Guillaume y Pablo salían juntos, comían juntos, se reunían cerca de la estación de Saint-Lazare, se abrazaban sin motivo, arreglaban el mundo. Picasso a menudo dibujaba con humor a su amigo. Ambos ocupaban un lugar importante en la vida del otro. Apollinaire dejó Le Vésinet, donde vivía con su tiránica madre, para instalarse en la rue Henner, en Montmartre (y comenzó una relación con Marie Laurencin, que sería la inspiradora de su célebre poema «Le Pont Mirabeau»). A nadie le pasaba desapercibida su complicidad. Se dedicaban poemas o pinturas, intercambiaban puntos de vista sobre el mundo y la vida. Apollinaire inició a Picasso en los textos eróticos, de los que se había vuelto un experto. Picasso está presente en la portada de Alcools y de Calligrammes. El primer frontispicio es un retrato de Apollinaire que se puede calificar de «cubista»; el segundo ilustra poemas calificados a su vez de «cubistas». La obra de Apollinaire está menos presente en la de Picasso, pero qué más daba, si ambos se emocionaban con el trabajo del otro. Apollinaire sería, durante toda su carrera, como columnista y crítico de arte, un ferviente defensor de su amigo.
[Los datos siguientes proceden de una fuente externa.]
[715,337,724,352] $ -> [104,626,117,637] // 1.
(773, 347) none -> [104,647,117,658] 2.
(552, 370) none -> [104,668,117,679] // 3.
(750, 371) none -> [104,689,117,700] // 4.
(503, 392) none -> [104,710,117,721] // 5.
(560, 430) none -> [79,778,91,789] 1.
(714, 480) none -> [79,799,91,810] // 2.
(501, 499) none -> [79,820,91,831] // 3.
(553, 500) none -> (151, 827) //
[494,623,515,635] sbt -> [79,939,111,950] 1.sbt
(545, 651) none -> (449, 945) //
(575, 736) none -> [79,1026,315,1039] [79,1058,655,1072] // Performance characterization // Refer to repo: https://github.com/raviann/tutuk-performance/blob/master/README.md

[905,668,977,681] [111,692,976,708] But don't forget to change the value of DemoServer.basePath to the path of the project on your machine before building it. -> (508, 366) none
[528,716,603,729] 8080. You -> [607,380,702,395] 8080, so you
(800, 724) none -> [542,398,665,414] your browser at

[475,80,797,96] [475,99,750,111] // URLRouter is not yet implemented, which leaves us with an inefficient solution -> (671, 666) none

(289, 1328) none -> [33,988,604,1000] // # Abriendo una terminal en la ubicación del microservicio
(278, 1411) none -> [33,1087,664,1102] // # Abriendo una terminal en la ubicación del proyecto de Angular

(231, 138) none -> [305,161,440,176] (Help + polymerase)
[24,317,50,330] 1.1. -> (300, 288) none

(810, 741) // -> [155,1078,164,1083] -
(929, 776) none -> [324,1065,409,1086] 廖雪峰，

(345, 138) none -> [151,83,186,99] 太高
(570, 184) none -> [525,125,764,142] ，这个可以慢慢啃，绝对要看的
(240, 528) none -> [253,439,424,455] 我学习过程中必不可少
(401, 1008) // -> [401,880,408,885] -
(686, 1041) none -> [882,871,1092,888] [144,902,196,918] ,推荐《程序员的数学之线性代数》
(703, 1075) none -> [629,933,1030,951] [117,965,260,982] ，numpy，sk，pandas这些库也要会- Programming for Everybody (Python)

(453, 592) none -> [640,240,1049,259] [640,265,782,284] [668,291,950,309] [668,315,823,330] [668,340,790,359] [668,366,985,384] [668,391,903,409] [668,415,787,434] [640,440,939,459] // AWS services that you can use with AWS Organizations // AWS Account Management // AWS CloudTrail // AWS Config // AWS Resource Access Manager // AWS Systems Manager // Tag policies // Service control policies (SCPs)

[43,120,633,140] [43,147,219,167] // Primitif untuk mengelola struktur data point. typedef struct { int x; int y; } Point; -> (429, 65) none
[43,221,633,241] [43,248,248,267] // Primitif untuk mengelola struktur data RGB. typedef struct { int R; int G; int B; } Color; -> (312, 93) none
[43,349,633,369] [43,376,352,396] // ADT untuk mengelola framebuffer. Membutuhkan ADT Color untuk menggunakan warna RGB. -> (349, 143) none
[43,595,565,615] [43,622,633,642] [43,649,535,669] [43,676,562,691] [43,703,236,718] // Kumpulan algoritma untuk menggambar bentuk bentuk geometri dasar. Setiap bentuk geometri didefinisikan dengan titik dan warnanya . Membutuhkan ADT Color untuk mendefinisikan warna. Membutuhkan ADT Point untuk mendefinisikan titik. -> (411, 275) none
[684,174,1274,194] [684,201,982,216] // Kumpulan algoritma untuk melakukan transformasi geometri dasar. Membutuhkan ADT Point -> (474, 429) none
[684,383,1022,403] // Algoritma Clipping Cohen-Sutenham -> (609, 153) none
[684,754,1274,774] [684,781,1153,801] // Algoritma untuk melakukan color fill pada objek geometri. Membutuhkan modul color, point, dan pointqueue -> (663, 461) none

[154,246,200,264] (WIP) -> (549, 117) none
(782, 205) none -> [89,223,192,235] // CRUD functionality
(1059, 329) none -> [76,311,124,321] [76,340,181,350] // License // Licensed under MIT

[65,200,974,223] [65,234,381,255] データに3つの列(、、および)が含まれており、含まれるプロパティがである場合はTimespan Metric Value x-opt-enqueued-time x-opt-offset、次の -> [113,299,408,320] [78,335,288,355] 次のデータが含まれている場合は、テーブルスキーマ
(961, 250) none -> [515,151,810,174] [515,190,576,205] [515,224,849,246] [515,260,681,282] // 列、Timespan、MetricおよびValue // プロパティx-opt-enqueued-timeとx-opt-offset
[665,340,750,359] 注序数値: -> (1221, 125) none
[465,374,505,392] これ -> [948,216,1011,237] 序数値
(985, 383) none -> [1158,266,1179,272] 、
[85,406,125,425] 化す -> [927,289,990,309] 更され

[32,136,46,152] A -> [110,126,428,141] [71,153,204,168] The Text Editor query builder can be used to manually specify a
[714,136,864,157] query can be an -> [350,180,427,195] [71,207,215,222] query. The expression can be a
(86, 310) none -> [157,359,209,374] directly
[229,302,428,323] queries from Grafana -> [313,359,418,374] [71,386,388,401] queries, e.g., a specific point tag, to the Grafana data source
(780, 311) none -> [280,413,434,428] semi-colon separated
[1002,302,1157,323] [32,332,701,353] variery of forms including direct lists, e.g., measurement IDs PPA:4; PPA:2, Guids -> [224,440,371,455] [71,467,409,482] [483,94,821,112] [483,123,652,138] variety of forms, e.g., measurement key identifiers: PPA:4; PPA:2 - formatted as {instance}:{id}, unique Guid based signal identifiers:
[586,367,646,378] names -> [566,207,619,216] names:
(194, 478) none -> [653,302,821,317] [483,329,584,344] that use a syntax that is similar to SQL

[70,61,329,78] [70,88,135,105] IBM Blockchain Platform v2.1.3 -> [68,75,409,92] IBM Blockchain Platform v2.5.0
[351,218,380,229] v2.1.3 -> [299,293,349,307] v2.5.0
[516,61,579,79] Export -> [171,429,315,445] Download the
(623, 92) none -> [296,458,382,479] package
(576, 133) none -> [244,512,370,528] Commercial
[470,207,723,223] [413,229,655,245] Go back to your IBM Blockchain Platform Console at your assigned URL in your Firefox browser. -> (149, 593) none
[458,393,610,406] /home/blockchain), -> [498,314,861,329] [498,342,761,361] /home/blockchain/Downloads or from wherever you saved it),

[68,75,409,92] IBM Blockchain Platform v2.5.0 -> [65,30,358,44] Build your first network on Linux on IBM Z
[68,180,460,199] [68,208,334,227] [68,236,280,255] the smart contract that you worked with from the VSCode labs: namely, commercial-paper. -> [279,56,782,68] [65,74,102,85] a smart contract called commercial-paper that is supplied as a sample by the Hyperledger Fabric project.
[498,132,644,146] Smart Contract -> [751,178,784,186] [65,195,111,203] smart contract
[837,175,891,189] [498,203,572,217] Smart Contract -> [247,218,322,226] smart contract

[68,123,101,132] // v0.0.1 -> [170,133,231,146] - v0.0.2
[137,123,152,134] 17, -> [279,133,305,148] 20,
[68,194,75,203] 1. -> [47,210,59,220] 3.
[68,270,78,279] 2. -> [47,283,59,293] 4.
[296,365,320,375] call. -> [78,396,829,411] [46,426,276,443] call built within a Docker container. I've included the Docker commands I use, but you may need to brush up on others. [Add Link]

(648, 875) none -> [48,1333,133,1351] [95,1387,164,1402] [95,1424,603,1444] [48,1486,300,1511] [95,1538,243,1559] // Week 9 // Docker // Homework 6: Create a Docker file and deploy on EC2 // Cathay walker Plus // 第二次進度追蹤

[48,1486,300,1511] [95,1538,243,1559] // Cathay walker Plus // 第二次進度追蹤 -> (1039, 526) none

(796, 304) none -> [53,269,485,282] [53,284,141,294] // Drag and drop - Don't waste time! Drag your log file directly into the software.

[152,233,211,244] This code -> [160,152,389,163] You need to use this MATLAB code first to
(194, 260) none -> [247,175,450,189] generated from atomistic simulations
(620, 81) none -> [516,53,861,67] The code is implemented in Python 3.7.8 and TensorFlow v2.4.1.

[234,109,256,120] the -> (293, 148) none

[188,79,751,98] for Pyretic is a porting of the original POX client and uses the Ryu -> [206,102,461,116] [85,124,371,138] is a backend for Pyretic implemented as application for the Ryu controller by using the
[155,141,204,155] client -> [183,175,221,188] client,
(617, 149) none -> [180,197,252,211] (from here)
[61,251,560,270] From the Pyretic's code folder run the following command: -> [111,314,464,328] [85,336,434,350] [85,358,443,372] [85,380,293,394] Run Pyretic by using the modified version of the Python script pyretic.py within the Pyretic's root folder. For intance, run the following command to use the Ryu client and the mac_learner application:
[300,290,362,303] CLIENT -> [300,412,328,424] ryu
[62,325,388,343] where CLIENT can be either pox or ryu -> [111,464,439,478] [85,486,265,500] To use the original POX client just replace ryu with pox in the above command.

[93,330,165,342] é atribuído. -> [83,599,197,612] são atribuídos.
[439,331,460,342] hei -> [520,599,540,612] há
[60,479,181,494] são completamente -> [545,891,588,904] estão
A Picasso le gustaba la presencia de ese compañero, sus ganas de vivir, su sentido de la provocación, su desparpajo comunicativo y su enorme talento para la escritura. Por su parte, Apollinaire se admiraba de la mente en permanente cuestionamiento del pintor, sus incesantes búsquedas formales, su insaciable anhelo de descubrimientos artísticos, su curiosidad por todo lo que le rodeaba. En uno de sus cuadernos de notas, el poeta recogía así, en 1907, el periodo de génesis de Les Demoiselles d’Avignon: «Una tarde, cena en casa de Picasso, veo su nueva pintura: mismo tono en los colores, rosas de carne, de flores, etc., cabezas de mujeres similares y sencillas cabezas de hombres también. Lenguaje admirable que ninguna literatura puede reflejar porque, por desgracia, nuestra palabras están hechas de antemano»[1]. Los dos artistas se entendían incluso sin palabras: deseaban ir más allá en la creación, asumir riesgos, redefinir los cuerpos, el espacio, el tiempo. El joven poeta quería dilatar el ritmo de sus versos.
[1] Picasso/Apollinaire, correspondance, op.cit., pp. 10-11.